春季沙尘过程北京市不同粒径大气气溶胶污染特征及来源分析

To understand the evolution of the physical and chemical properties of dust aerosols in the atmosphere, the concentrations and chemical compositions of differently sized particles were continuously observed and analyzed using an ion chromatograph and carbonaceous analyzer during the outbreak of dust in May 2017 in Beijing. The concentrations of total suspended particulate (TSP), water-soluble organic carbon (WSOC), elemental carbon (EC), OC, and water-soluble inorganic ions were (2237.59±681.49), (29.90±18.05), (1.46±3.05), (67.35±29.07), and (136.75±46.38) μg•m ^-3 during the dust period, respectively, and significantly exceeded that of the non-dust period, except for EC. The Na ⁺ , NH ₄ ⁺ , K ⁺ , Mg ²⁺ , Ca ²⁺ , Cl ^- , NO ₃ ^- , SO ₄ ^2- , and WSOC concentrations during the dust storm period were 11.55, 3.00, 14.88, 14.89, 9.40, 4.60, 2.40, 3.91, and 1.83 times higher than that during the non-dust period. The growth of crustal ions, such as Ca ²⁺ and K ⁺ , was notably the largest and NH ₄ ⁺ and NO ₃ ^- were minimal. The size distribution indicates that crustal ions primarily occur in the coarse mode during the whole sampling campaign. The SO ₄ ^2- and NO ₃ ^- ions are slightly bimodal during the dust storm, with a dominant peak in the coarse mode at 4.7-5.8 μm and a very minor peak in the fine mode with a size range of 0.43-0.65 μm.

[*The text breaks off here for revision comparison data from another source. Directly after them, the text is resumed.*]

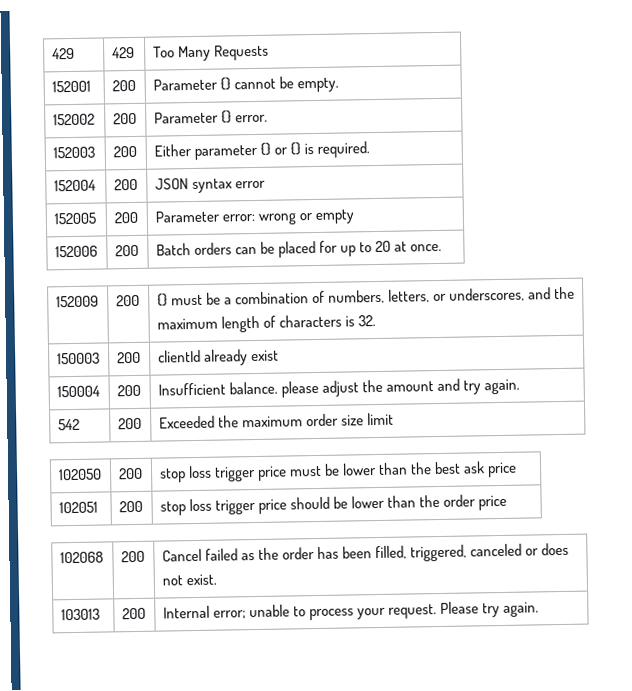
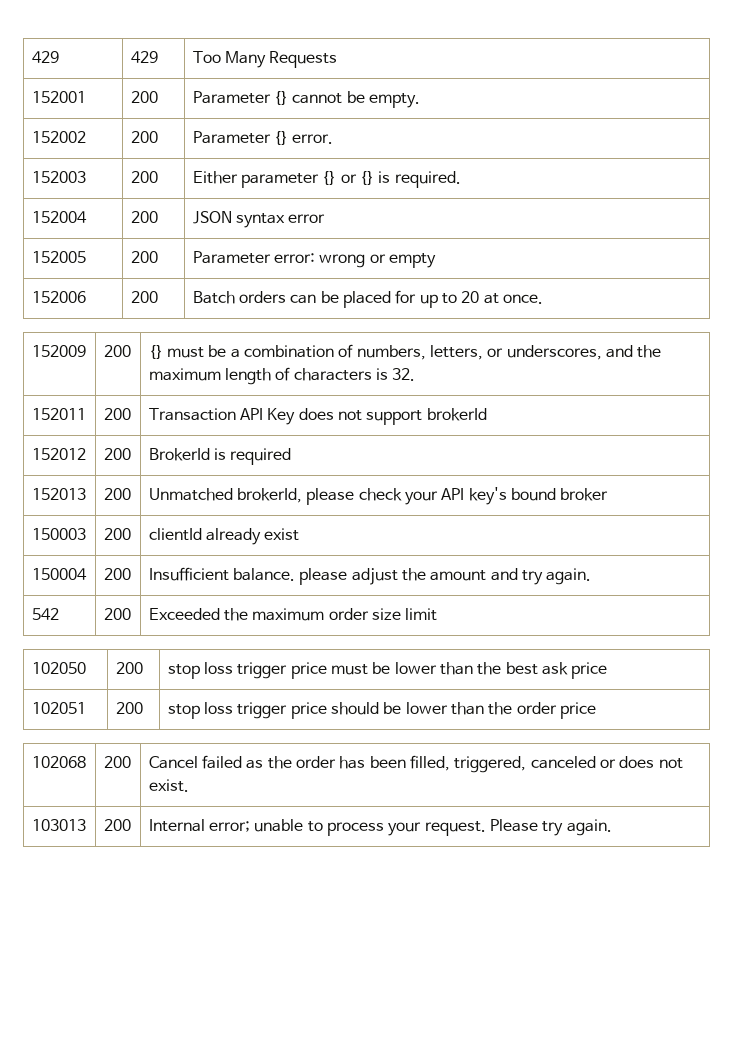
+ 152011 | 200 | Transaction API Key does not support brokerId
+ 152012 | 200 | BrokerId is required
+ 152013 | 200 | Unmatched brokerId, please check your API key's bound broker

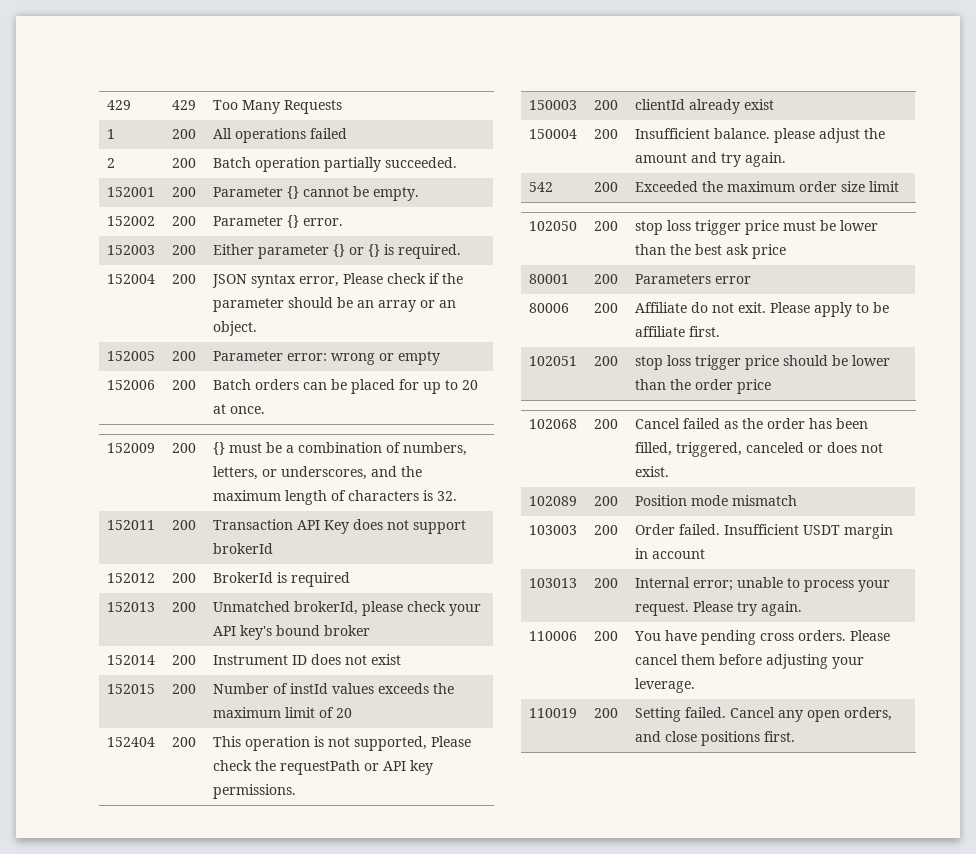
+ 1 | 200 | All operations failed
+ 2 | 200 | Batch operation partially succeeded.
- 152004 | 200 | JSON syntax error
+ 152004 | 200 | JSON syntax error, Please check if the parameter should be an array or an object.
+ 152014 | 200 | Instrument ID does not exist
+ 152015 | 200 | Number of instId values exceeds the maximum limit of 20
+ 152404 | 200 | This operation is not supported, Please check the requestPath or API key permissions.
+ 80001 | 200 | Parameters error
+ 80006 | 200 | Affiliate do not exit. Please apply to be affiliate first.
+ 102089 | 200 | Position mode mismatch
+ 103003 | 200 | Order failed. Insufficient USDT margin in account
+ 110006 | 200 | You have pending cross orders. Please cancel them before adjusting your leverage.
+ 110019 | 200 | Setting failed. Cancel any open orders, and close positions first.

During the non-dust period, SO ₄ ^2- is the dominant mode in the fine mode, while NO ₃ ^- changes little compared with that during the dust period, which indicates that heterogeneous reaction with crustal ions is the main formation mechanism of NO ₃ ^- in the coarse mode. A significant positive correlation was observed between SO ₄ ^2- and the sum of crustal ions during the dust period, indicating that the source of SO ₄ ^2- during the dust period is remote transmission of the dust storm. During the non-dust period, the positive correlation of SO ₄ ^2- with NH ₄ ⁺ indicates that secondary formation is the main source of SO ₄ ^2- . Based on correlation analysis of NO ₃ ^- with crustal ions and NH ₄ ⁺ , both remote transmission and secondary formation are the sources of NO ₃ ^- during the dust storm and heterogeneous reactions are predominant during the non-dust period.